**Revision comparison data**
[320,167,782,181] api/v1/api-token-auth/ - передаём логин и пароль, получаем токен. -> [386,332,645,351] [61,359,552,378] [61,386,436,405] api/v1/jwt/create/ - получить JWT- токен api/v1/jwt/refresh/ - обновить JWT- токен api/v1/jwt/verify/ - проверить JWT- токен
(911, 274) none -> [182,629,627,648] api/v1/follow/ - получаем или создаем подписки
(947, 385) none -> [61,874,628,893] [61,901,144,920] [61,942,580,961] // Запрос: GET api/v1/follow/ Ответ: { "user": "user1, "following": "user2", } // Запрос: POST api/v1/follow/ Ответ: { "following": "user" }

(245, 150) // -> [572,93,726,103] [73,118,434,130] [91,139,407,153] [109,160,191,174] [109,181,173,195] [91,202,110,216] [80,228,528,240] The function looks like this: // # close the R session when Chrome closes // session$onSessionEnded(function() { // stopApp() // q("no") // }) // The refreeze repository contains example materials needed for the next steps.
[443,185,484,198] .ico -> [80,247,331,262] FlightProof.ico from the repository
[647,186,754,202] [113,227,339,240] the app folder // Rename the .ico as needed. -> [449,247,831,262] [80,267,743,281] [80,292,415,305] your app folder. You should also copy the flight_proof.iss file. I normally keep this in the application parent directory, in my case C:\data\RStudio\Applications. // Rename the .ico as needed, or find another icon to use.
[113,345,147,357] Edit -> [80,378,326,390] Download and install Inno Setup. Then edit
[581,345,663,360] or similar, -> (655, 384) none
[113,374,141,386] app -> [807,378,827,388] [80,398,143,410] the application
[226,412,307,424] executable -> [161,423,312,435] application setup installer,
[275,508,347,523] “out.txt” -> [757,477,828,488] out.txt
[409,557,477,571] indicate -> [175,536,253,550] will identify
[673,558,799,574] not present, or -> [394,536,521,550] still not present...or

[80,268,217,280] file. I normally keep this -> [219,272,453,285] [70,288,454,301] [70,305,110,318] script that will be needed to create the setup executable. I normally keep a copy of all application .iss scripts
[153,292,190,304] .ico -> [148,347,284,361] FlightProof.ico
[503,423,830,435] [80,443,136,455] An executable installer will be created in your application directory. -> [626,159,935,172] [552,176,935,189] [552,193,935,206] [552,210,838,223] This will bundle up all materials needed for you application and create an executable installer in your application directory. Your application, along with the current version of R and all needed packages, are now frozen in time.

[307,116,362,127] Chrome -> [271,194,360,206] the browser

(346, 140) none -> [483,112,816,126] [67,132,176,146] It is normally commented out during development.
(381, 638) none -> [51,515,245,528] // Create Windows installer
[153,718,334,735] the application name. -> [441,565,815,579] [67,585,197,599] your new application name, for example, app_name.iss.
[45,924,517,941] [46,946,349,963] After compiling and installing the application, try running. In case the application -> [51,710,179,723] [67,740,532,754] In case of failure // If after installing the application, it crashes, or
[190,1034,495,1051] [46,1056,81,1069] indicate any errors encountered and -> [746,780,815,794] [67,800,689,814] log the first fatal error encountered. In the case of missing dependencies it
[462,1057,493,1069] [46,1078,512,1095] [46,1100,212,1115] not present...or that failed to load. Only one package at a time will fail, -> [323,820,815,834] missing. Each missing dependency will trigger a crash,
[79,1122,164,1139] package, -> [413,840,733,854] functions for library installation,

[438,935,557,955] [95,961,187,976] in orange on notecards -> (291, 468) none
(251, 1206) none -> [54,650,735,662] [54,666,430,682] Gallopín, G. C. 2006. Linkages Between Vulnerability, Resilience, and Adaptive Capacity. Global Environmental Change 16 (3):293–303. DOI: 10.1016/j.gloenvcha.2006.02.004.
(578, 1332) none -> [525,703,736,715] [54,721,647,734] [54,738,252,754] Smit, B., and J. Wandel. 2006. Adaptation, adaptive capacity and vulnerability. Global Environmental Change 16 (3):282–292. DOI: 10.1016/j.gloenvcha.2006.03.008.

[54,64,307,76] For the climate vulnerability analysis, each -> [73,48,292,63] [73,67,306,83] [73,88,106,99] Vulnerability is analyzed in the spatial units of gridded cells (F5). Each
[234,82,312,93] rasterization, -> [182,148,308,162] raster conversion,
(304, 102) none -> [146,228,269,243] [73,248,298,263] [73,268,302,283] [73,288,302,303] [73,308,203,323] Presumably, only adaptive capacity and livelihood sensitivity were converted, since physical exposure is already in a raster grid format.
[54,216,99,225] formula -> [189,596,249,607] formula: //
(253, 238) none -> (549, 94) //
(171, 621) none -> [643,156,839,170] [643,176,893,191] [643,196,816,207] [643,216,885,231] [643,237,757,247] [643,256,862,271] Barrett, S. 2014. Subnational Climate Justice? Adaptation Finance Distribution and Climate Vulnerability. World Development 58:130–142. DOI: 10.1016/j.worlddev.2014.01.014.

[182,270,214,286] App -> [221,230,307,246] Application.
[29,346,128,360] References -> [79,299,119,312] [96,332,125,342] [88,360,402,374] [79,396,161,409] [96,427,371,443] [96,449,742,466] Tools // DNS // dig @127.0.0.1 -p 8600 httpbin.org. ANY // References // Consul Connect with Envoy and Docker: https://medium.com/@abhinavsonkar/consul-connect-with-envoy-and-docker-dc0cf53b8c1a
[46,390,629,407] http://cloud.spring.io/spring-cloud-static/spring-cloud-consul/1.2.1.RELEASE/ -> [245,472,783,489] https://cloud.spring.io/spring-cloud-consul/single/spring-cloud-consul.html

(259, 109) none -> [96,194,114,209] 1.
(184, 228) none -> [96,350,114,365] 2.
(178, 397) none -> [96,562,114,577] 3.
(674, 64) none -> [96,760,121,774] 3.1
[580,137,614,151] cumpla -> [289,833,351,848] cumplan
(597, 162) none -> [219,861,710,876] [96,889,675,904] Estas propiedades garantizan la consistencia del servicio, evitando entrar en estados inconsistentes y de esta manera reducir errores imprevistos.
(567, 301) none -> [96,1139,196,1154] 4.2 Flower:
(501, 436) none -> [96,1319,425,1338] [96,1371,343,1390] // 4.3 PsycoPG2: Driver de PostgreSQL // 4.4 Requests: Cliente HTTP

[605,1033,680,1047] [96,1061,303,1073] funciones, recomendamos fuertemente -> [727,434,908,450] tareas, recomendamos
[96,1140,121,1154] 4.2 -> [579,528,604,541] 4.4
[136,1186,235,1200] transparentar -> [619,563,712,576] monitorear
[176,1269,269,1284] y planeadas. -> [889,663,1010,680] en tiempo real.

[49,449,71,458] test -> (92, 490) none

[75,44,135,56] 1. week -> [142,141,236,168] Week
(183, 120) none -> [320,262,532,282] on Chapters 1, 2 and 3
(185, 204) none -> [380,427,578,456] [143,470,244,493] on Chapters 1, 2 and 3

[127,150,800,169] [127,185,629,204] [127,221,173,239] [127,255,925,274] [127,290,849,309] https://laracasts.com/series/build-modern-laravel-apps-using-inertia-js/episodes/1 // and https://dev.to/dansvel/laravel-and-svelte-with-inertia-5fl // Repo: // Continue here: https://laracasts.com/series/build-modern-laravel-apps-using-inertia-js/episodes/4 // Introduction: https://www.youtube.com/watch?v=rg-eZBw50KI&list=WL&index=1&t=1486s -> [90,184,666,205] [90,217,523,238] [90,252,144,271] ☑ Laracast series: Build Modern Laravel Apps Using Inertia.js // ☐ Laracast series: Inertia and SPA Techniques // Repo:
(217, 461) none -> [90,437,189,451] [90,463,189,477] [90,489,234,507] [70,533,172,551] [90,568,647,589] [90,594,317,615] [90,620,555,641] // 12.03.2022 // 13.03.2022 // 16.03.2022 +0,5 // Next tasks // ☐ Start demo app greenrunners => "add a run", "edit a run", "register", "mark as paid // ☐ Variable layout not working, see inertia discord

**Work required**
Copy out the lines above with "raster" in them.

**Your response**
[234,82,312,93] rasterization, -> [182,148,308,162] raster conversion,
(304, 102) none -> [146,228,269,243] [73,248,298,263] [73,268,302,283] [73,288,302,303] [73,308,203,323] Presumably, only adaptive capacity and livelihood sensitivity were converted, since physical exposure is already in a raster grid format.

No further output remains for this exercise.